The Toteroad Shagamaw (Bipedester delusissimus) is a creature from American lumberjack tales, known as a Fearsome Critter. It was the size of a horse with the front paws of a bear and the hind parts of a moose, like some mix of a satyr. It would walk on its hind legs and sometimes walk on its two front paws to leave different tracks in the ground.

It is said that it would walk 440 steps on its front legs and then walk on its back legs for another 440 steps, or around half a mile both ways. This made it very difficult to hunt down and it became a creature of great stealth. It had a hunger for cloth, especially cotton, and would eat the washing left out by local people.
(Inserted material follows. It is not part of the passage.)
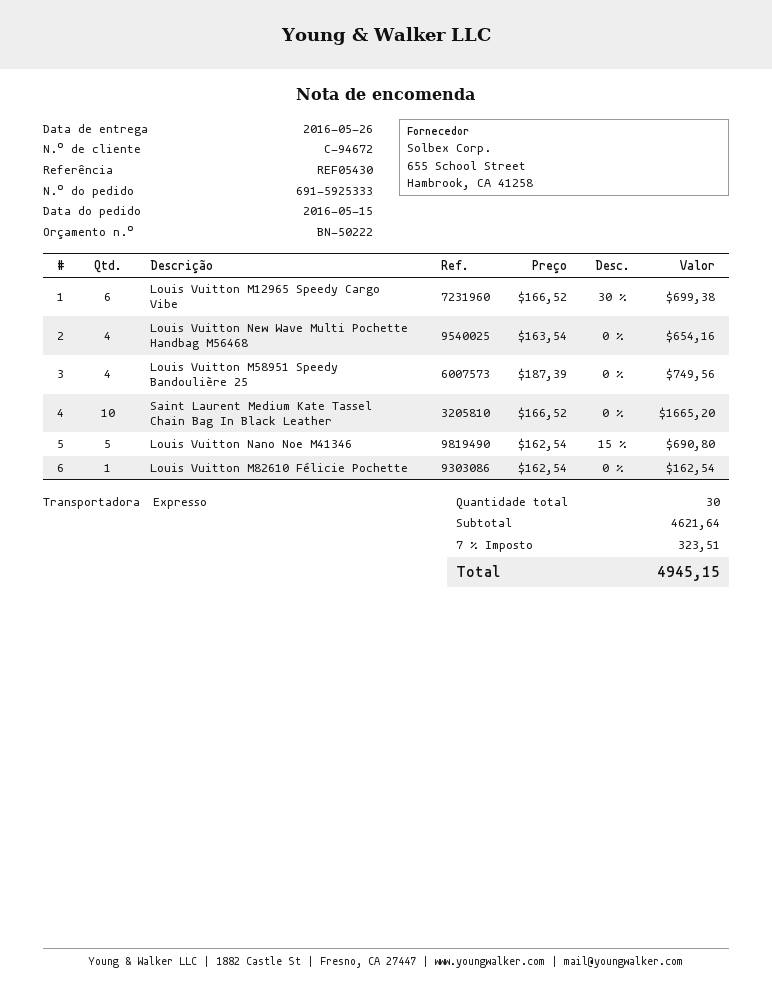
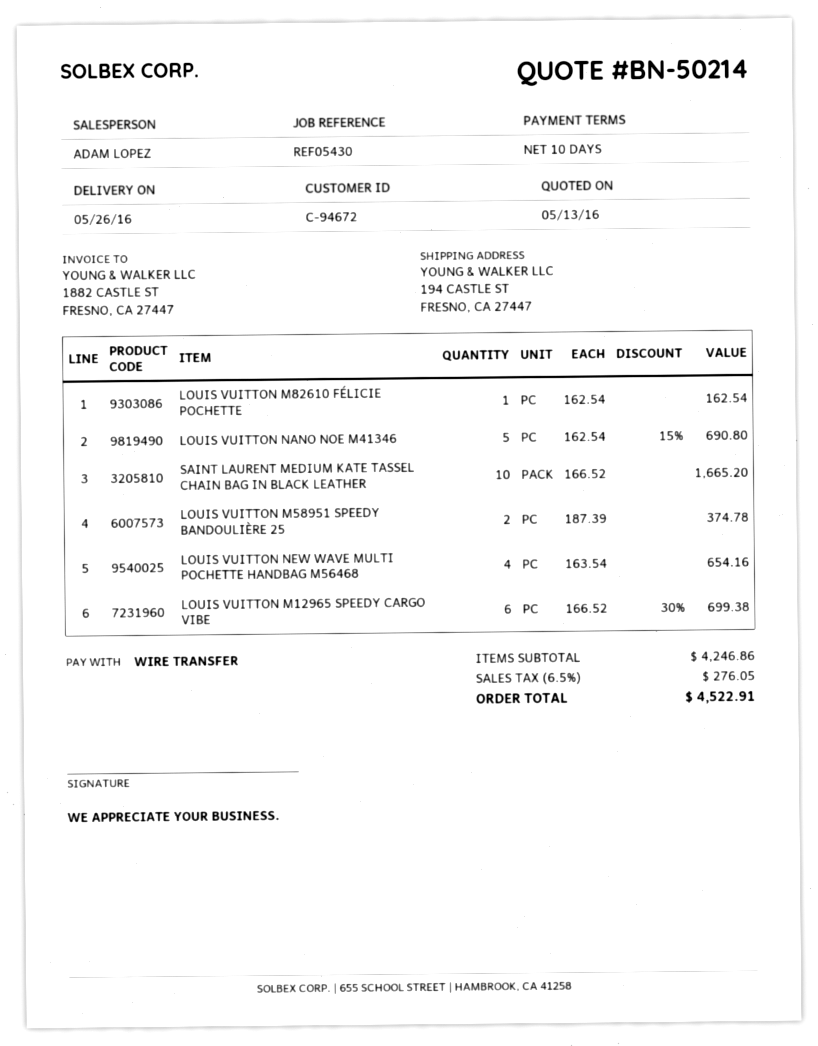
quote number: BN-50222 -> BN-50214
Louis Vuitton M58951 Speedy Bandoulière 25: 4 x 187.39 = 749.56 -> 2 x 187.39 = 374.78
subtotal: 4621.64 -> 4246.86
tax: 7% = 323.51 -> 6.5% = 276.05
total: 4945.15 -> 4522.91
The Shagamaw likely alternated between legs to confuse lumberjacks on the hunt. It was considered an insult for a woodsman to be told he incorrectly identified animal tracks such as moose or bear, so brawls were bound to insue over the cunning, sneaky critter. The rascall always followed tote roads. Some believe this is the effect of the varmint's significant observation of the woodsmen who trodded the same paths. It is also believed that the critter took 440 steps with each set of legs due to the fact that it was unable to count any higher.


Fearsome Critters (1939)

The Shagmaw was not a creature of direct aggression, but more so of irritating and mysterious antics, such as many Fearsome Critters.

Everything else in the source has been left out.